Officials have also recognised the importance of involving local communities. Many former tree-planting projects failed because of neglect. The Alashan Foundation set up a programme that pays farmers to plant 100-million haloxylons in Alxa in Inner Mongolia. The small, hardy desert trees grow on degraded land owned by the farmers, who can then harvest a parasitic plant called herba cistanche that grows on the trees and is used in traditional Chinese medicine. The farmers are paid for growing the trees after three years, if at least 65% survive.

“If you talk to the farmers about climate change, they don’t understand it. But if the project brings economic benefit and also makes their environment better, then it’s much easier to get them on board,” Alashan’s Sun says. “There are the criticisms, but from my experience living in Alxa and talking to local villagers, the environment is getting better, so planting trees is better than just letting the land be deserted.”

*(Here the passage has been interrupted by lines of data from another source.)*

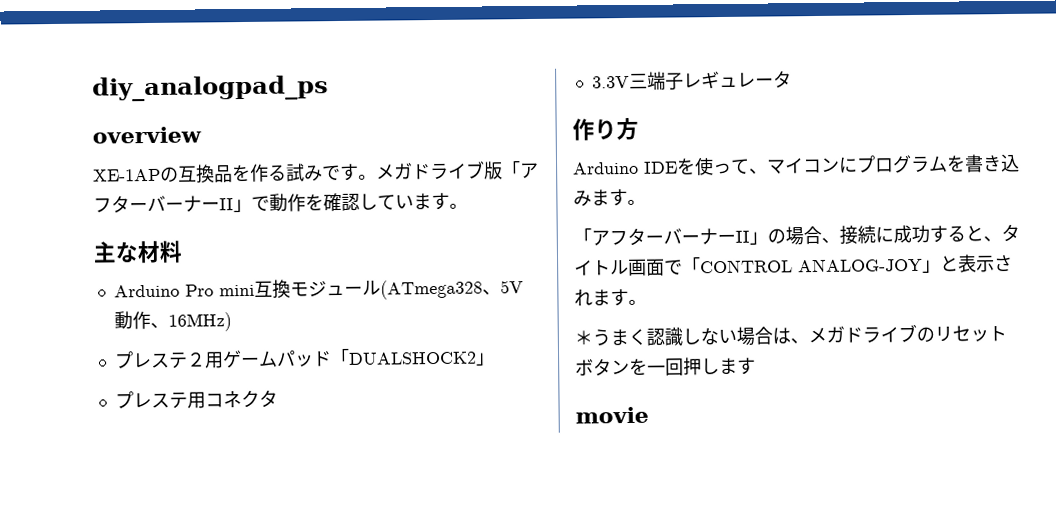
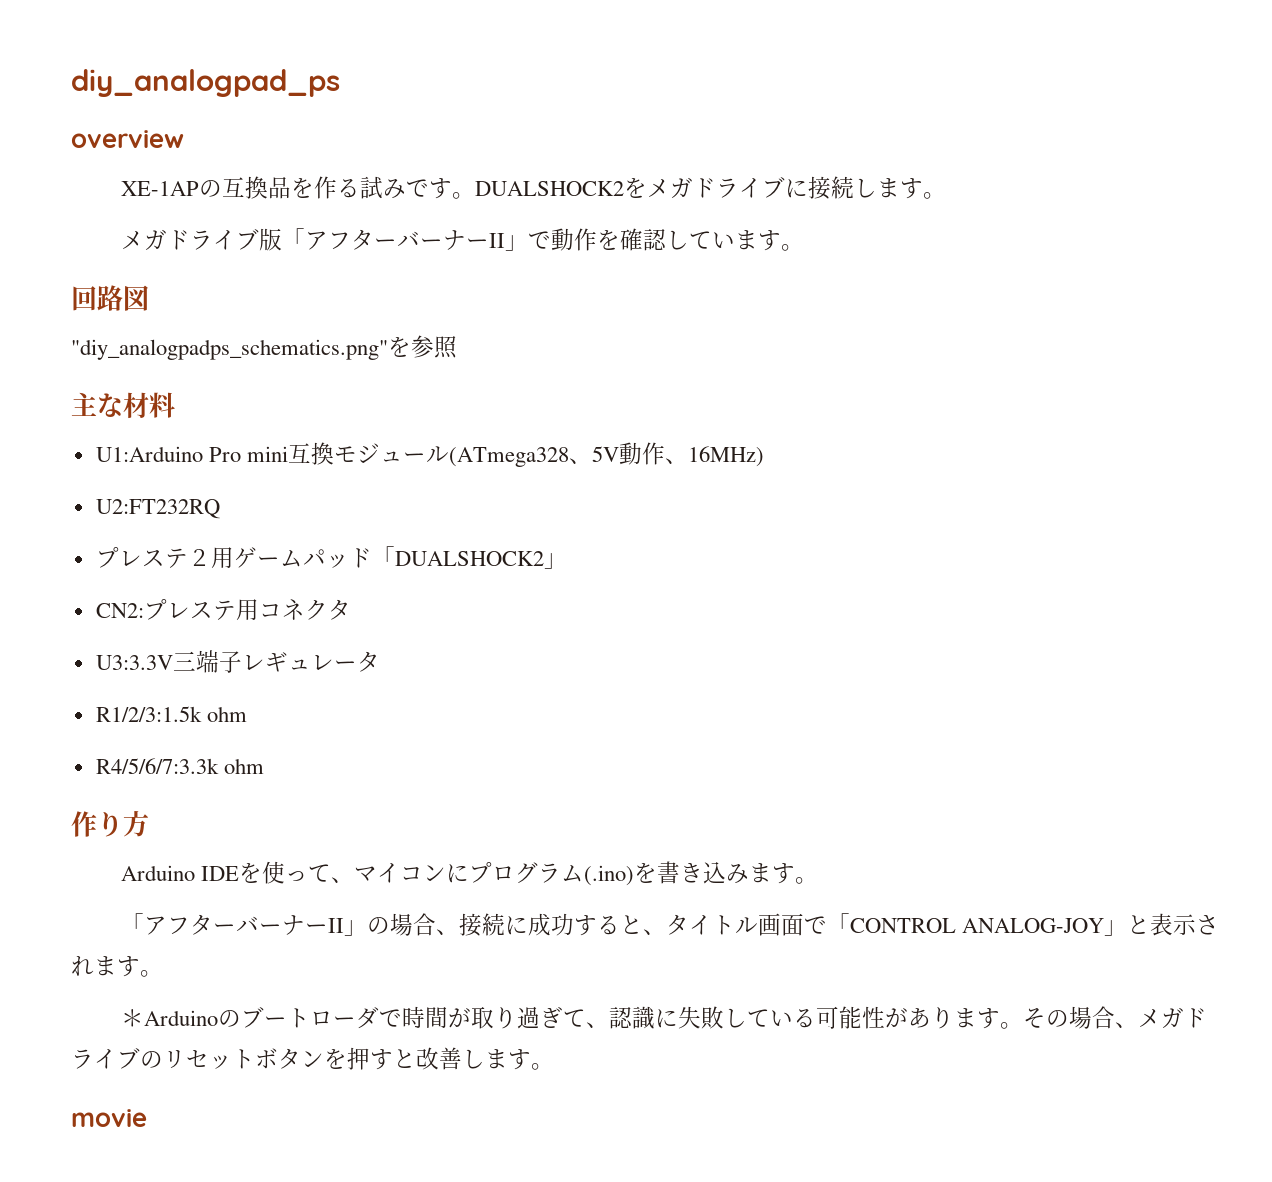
(377, 177) none -> [474,176,946,199] DUALSHOCK2をメガドライブに接続します。 //
(468, 206) none -> [71,285,149,311] [71,335,457,360] // 回路図 // "diy_analogpadps_schematics.png"を参照
[113,284,180,298] Arduino -> [95,446,203,462] U1:Arduino
(232, 322) none -> [95,499,220,519] // U2:FT232RQ
(495, 359) none -> [95,603,144,618] CN2:
[591,75,630,89] 3.3V -> [95,655,173,670] U3:3.3V
(792, 79) none -> [95,706,247,722] [95,758,264,774] // R1/2/3:1.5k ohm // R4/5/6/7:3.3k ohm
(948, 163) none -> [584,865,635,886] (.ino)
[592,326,791,347] うまく認識しない場合は -> [143,1006,1115,1029] Arduinoのブートローダで時間が取り過ぎて、認識に失敗している可能性があります。その場合
[647,357,756,376] 一回押します -> [347,1047,554,1070] 押すと改善します。

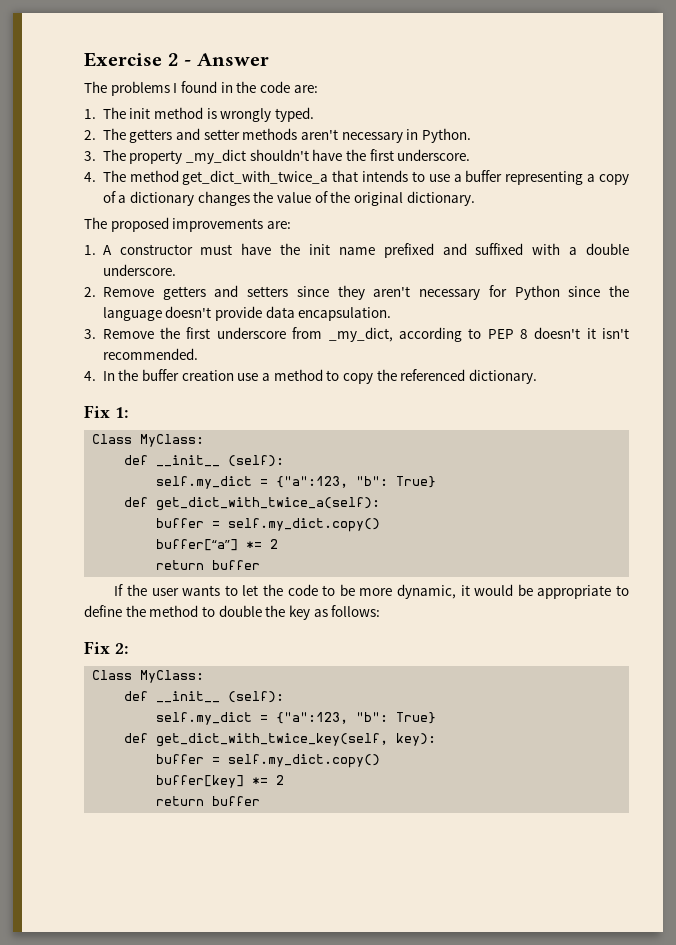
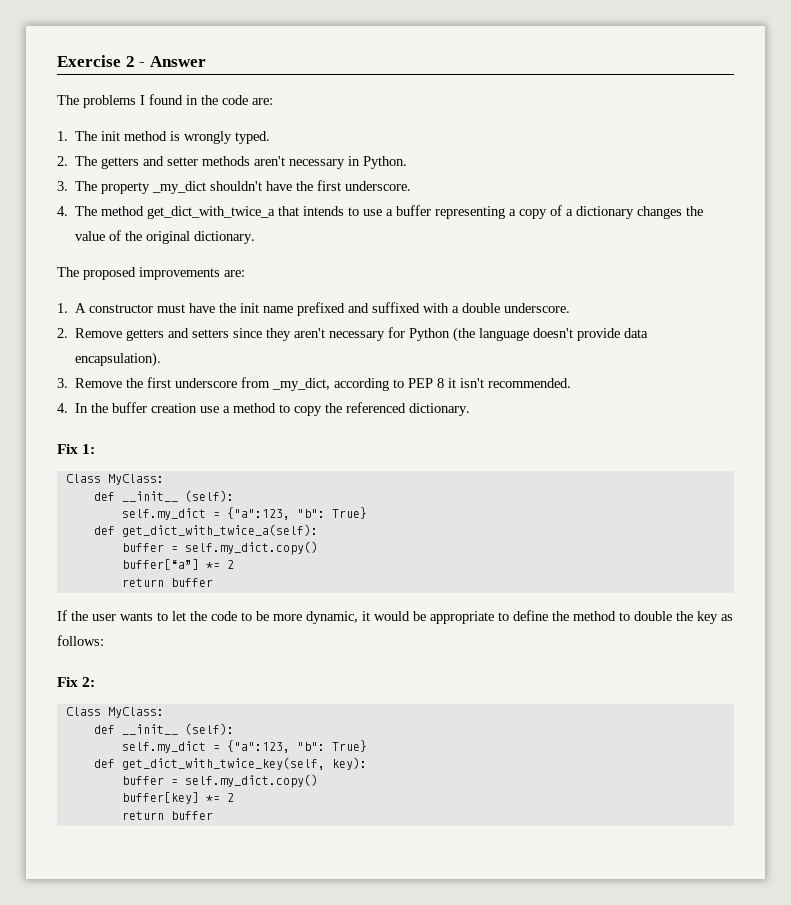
[568,285,629,297] since the -> [453,327,476,342] (the
[298,307,392,321] encapsulation. -> [75,352,162,367] encapsulation).
[534,327,581,339] doesn't -> (445, 383) none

Despite all the setbacks, China regards its forestation effort as a success, one of the “nature-based solutions” that have become popular in government rhetoric. But the country’s long and expensive planting programme does show that building a forest is a complex and subtle task. It varies with local conditions, and it must provide economic and social benefits for those who will have to look after the trees for generations.

In the meantime, Beijing has said it plans to export tree-planting programmes to other countries under the belt and road initiative, which includes more than 130 nations. According to the government-affiliated China Green Foundation, three “green economic belts” will be created by 2030 that link China with countries in central and west Asia, including Iran, Kazakhstan, Pakistan and Turkey. The tree of choice for the programme: the poplar.